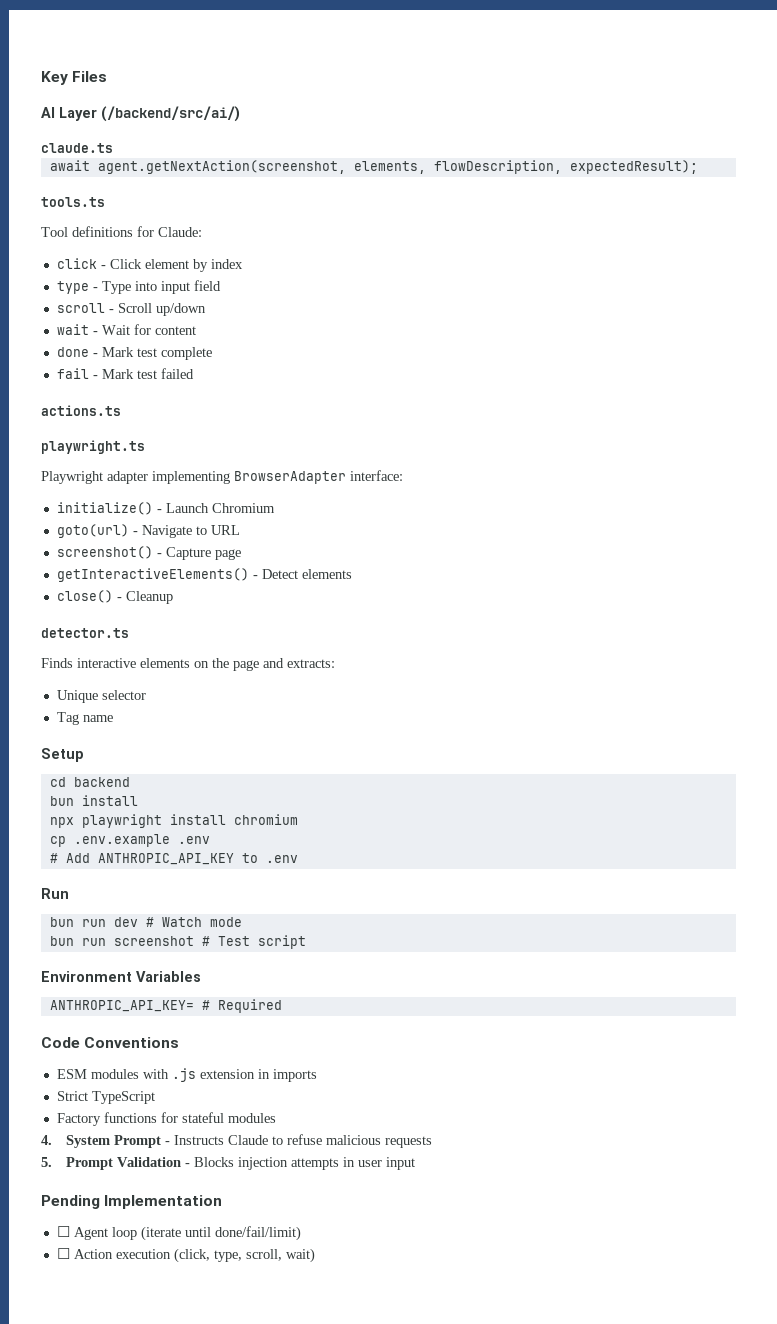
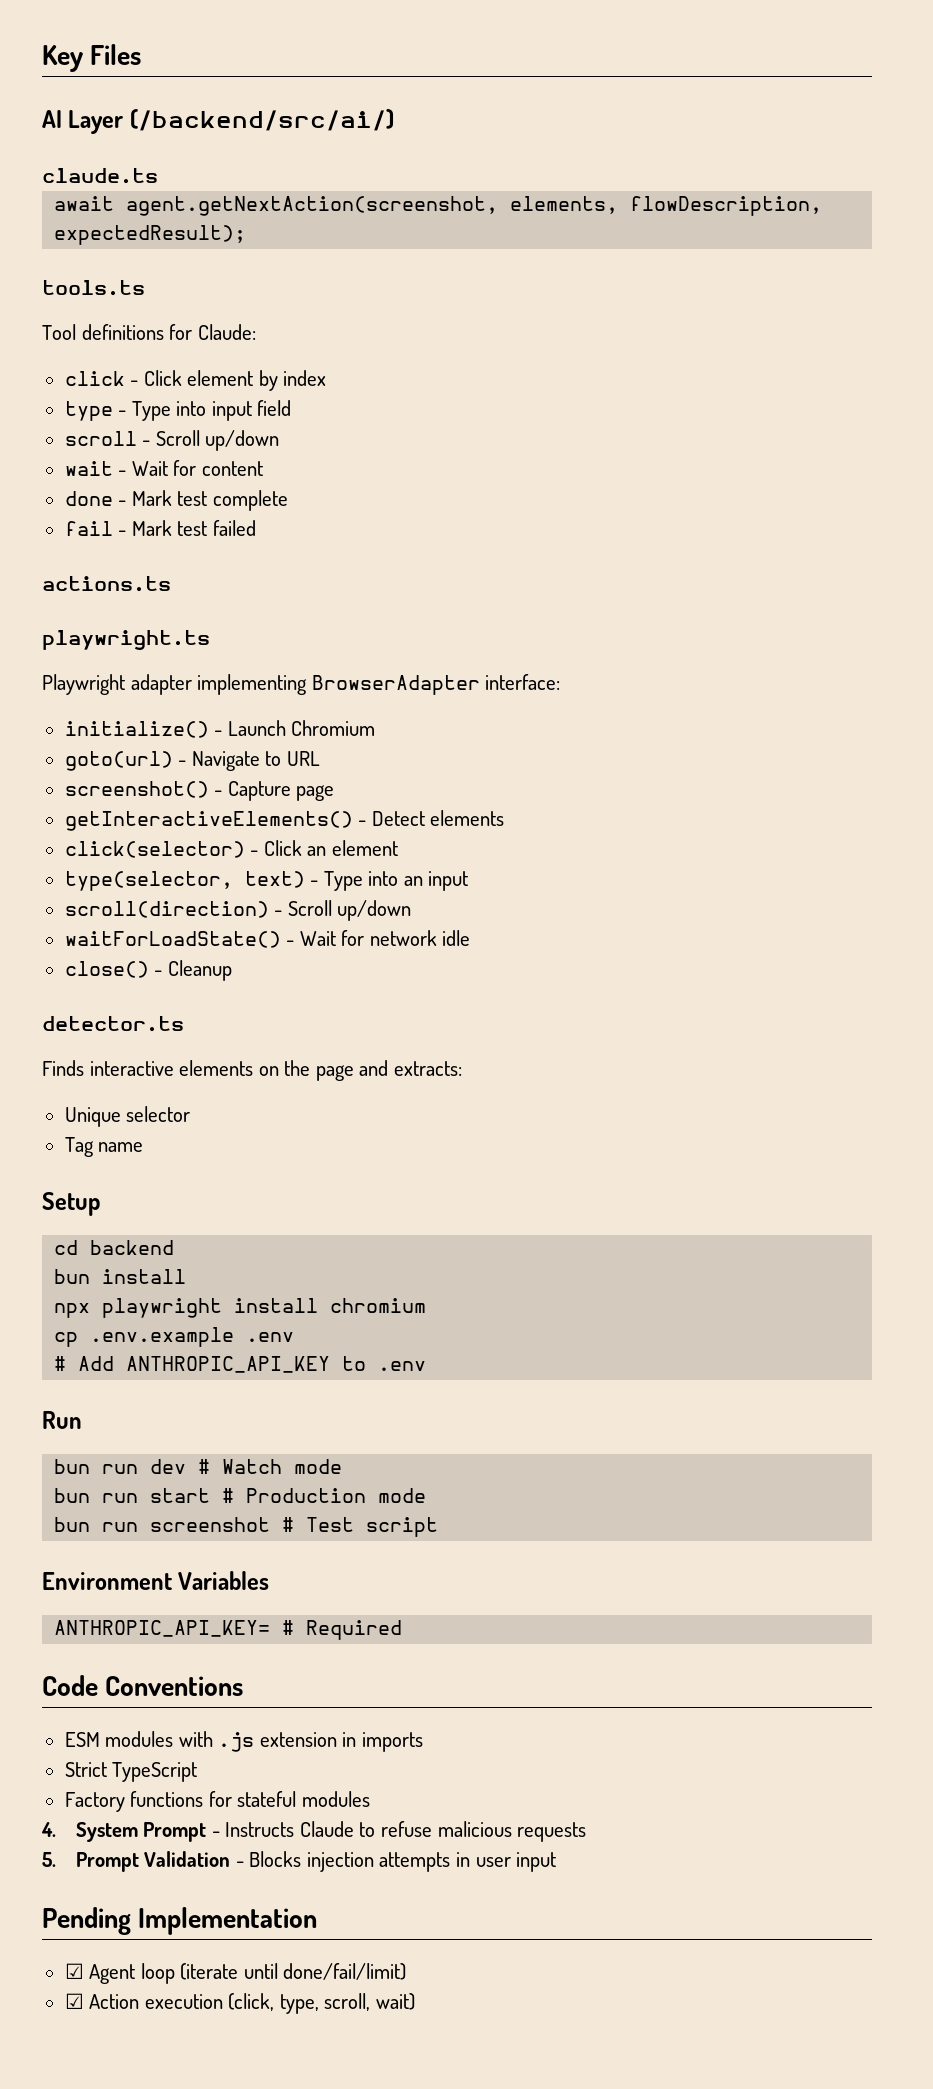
+ click(selector) - Click an element
+ type(selector, text) - Type into an input
+ scroll(direction) - Scroll up/down
+ waitForLoadState() - Wait for network idle
+ bun run start # Production mode
- ☐ Agent loop (iterate until done/fail/limit)
+ ☑ Agent loop (iterate until done/fail/limit)
- ☐ Action execution (click, type, scroll, wait)
+ ☑ Action execution (click, type, scroll, wait)

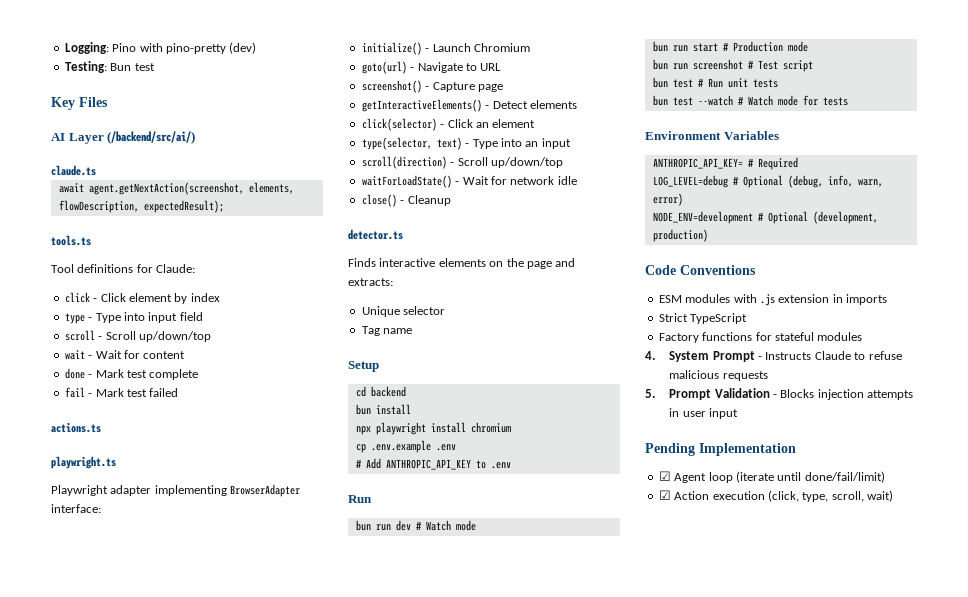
+ Logging: Pino with pino-pretty (dev)
+ Testing: Bun test
- scroll - Scroll up/down
+ scroll - Scroll up/down/top
- scroll(direction) - Scroll up/down
+ scroll(direction) - Scroll up/down/top
+ bun test # Run unit tests
+ bun test --watch # Watch mode for tests
+ LOG_LEVEL=debug # Optional (debug, info, warn, error)
+ NODE_ENV=development # Optional (development, production)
+ + + +
- [About this exercise]
When you copy the data above, reproduce each line exactly and skip every image.

- [Response area]
+ click(selector) - Click an element
+ type(selector, text) - Type into an input
+ scroll(direction) - Scroll up/down
+ waitForLoadState() - Wait for network idle
+ bun run start # Production mode
- ☐ Agent loop (iterate until done/fail/limit)
+ ☑ Agent loop (iterate until done/fail/limit)
- ☐ Action execution (click, type, scroll, wait)
+ ☑ Action execution (click, type, scroll, wait)

+ Logging: Pino with pino-pretty (dev)
+ Testing: Bun test
- scroll - Scroll up/down
+ scroll - Scroll up/down/top
- scroll(direction) - Scroll up/down
+ scroll(direction) - Scroll up/down/top
+ bun test # Run unit tests
+ bun test --watch # Watch mode for tests
+ LOG_LEVEL=debug # Optional (debug, info, warn, error)
+ NODE_ENV=development # Optional (development, production)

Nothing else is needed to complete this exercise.